The expression of the young girl’s eyes had completely changed already, but, obedient to her father’s instructions, reiterated a hundred times over, she replied, with an air of ignorance which her eyes utterly belied:

“I have heard nothing, monsignore.”

“My chief grand vicar, poor Fabrizio del Dongo, who is no more guilty of the death of that ruffian Giletti than I am, has been carried off from Bologna, where he was living under the name of Giuseppe Bossi, and shut up in your citadel. He arrived there chained to the carriage which brought him. A kind of jailer of the name of Barbone, who was pardoned years ago, after having murdered one of his own brothers, tried to use personal violence to Fabrizio, but my young friend is not a man to endure an insult. He threw the vile fellow on the ground, and was immediately carried down to a dungeon, twenty feet below the earth, with handcuffs on his wrists.”

“Not handcuffs. No.”

“Ah, you know something,” exclaimed the archbishop, and the old man’s features lost their expression of deep despondency; “but before all things, since somebody might come near this balcony, and interrupt us, would you do me the charity of giving Don Cesare this pastoral ring of mine with your own hands?” The young girl had taken the ring and did not know where to bestow it so as to avoid the risk of losing it. “Put it on your thumb,” said the archbishop, and he slipped it on himself. “May I rely on your giving him this ring?”

“Yes, monsignore.”

“Will you promise me secrecy as to what I am going to add, even if you should not think it proper to grant my request?”

“Yes, indeed, monsignore,” replied the young girl, alarmed by the grave and gloomy aspect assumed by the old man. “Our honoured archbishop,” she added, “can give me no orders that are not worthy of himself and of me.”

“Tell Don Cesare that I recommend my adopted son to his care. I know that the police officers who carried him off did not even give him time to take his breviary; I beg Don Cesare to give him his own, and if your uncle will send to-morrow to the palace, I undertake to replace the book given by him to Fabrizio. I also beg Don Cesare to pass on the ring, now on your pretty hand, to Monsignore del Dongo.” The archbishop was here interrupted by General Fabio Conti, who came to fetch his daughter and take her to her carriage.
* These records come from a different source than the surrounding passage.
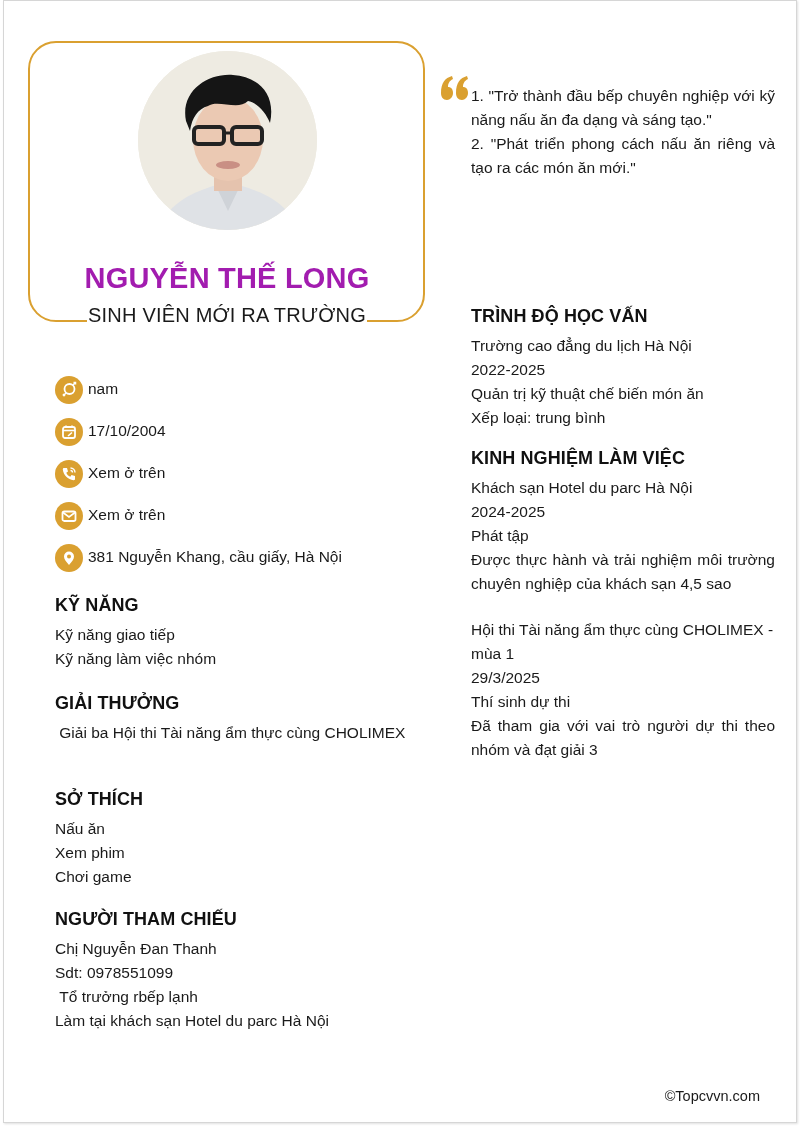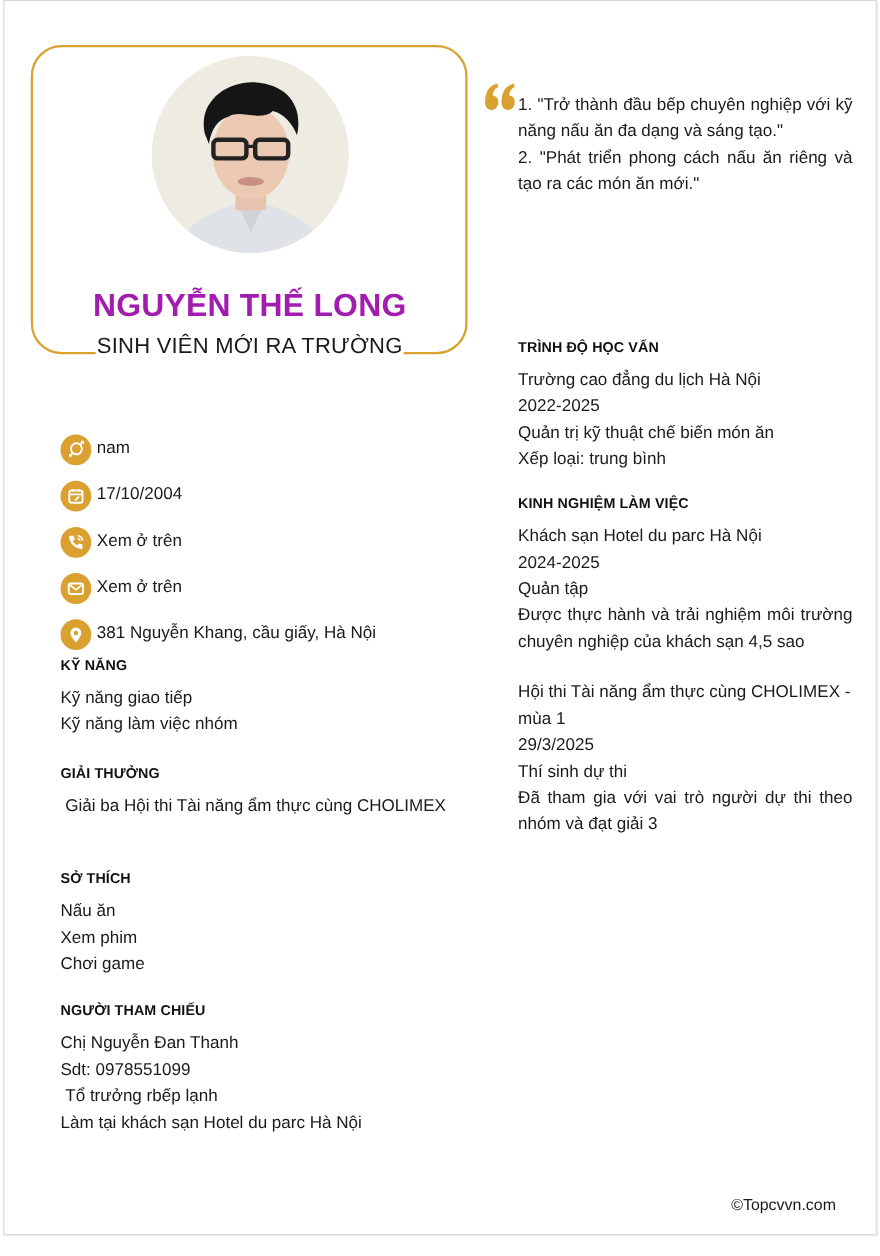"TRÌNH ĐỘ HỌC VẤN" .section h2 { font-size: 13px -> 18px }
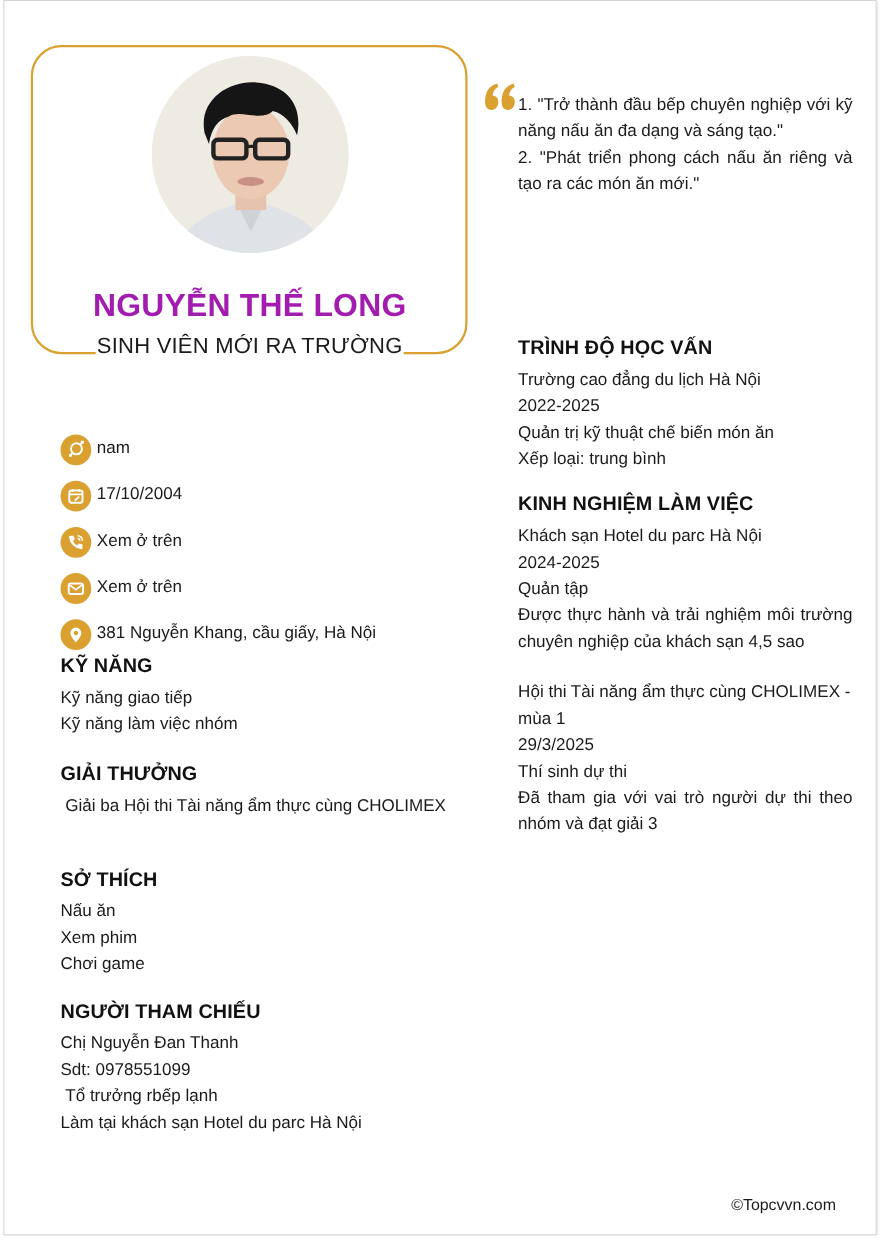"nam" .contact { margin-top: 19px -> none }
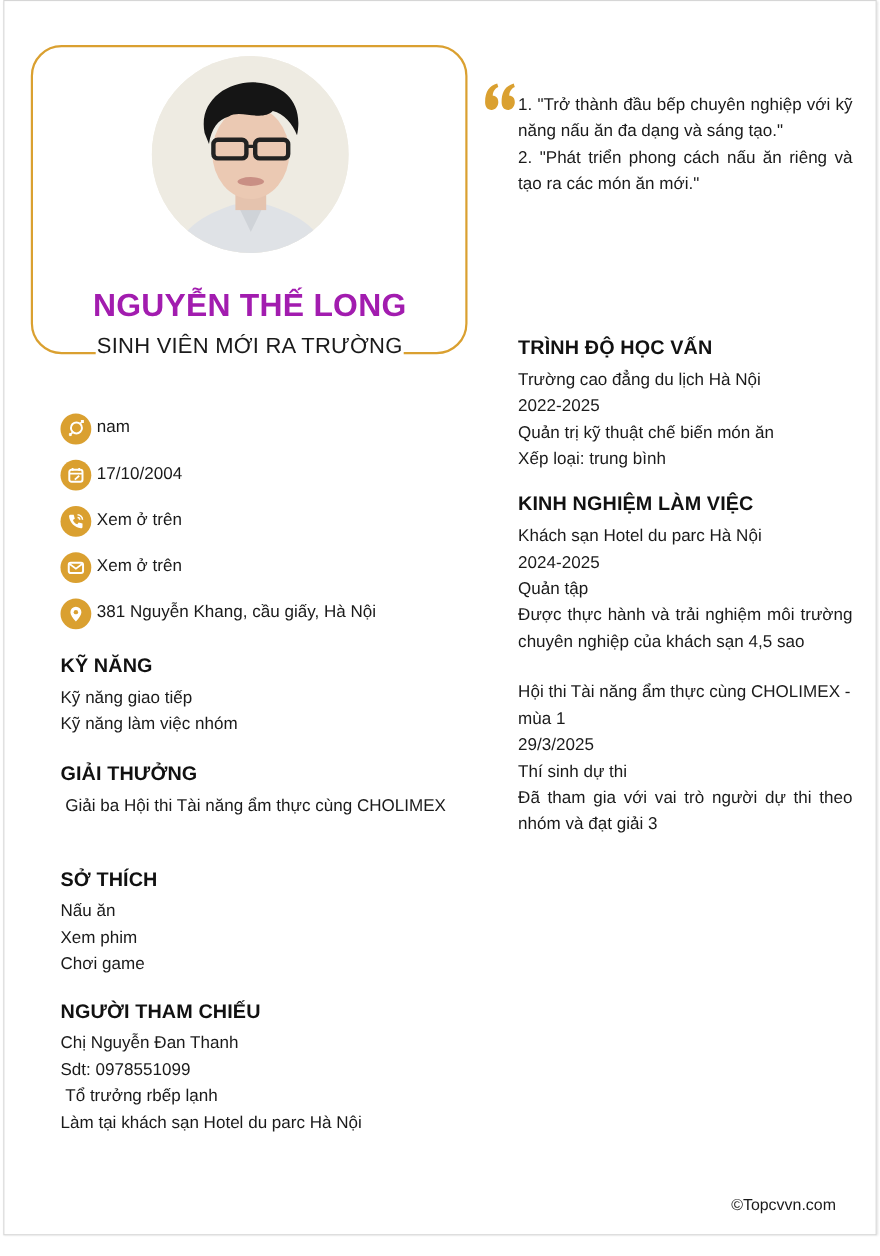"Quản tập" div.item { text: Quản -> Phát }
A short conversation ensued, during which the prelate showed himself to be not devoid of cunning. Without referring in the smallest degree to the newly made prisoner, he contrived that the current of talk should lead up to his own enunciation of certain political and moral sentiments, as, for instance: “There are certain critical moments in court life which decide the existence of important personages for considerable periods. It would be eminently imprudent to transform a condition of political coolness, which is a frequent and very simple result of party opposition, into a personal hatred.” Then the archbishop, somewhat carried away by the great grief which this unexpected arrest had occasioned him, went so far as to say that while a man must certainly preserve the position he enjoyed, it would be wanton imprudence to bring down desperate hatreds on his own head by allowing himself to be drawn into certain things which never could be forgotten.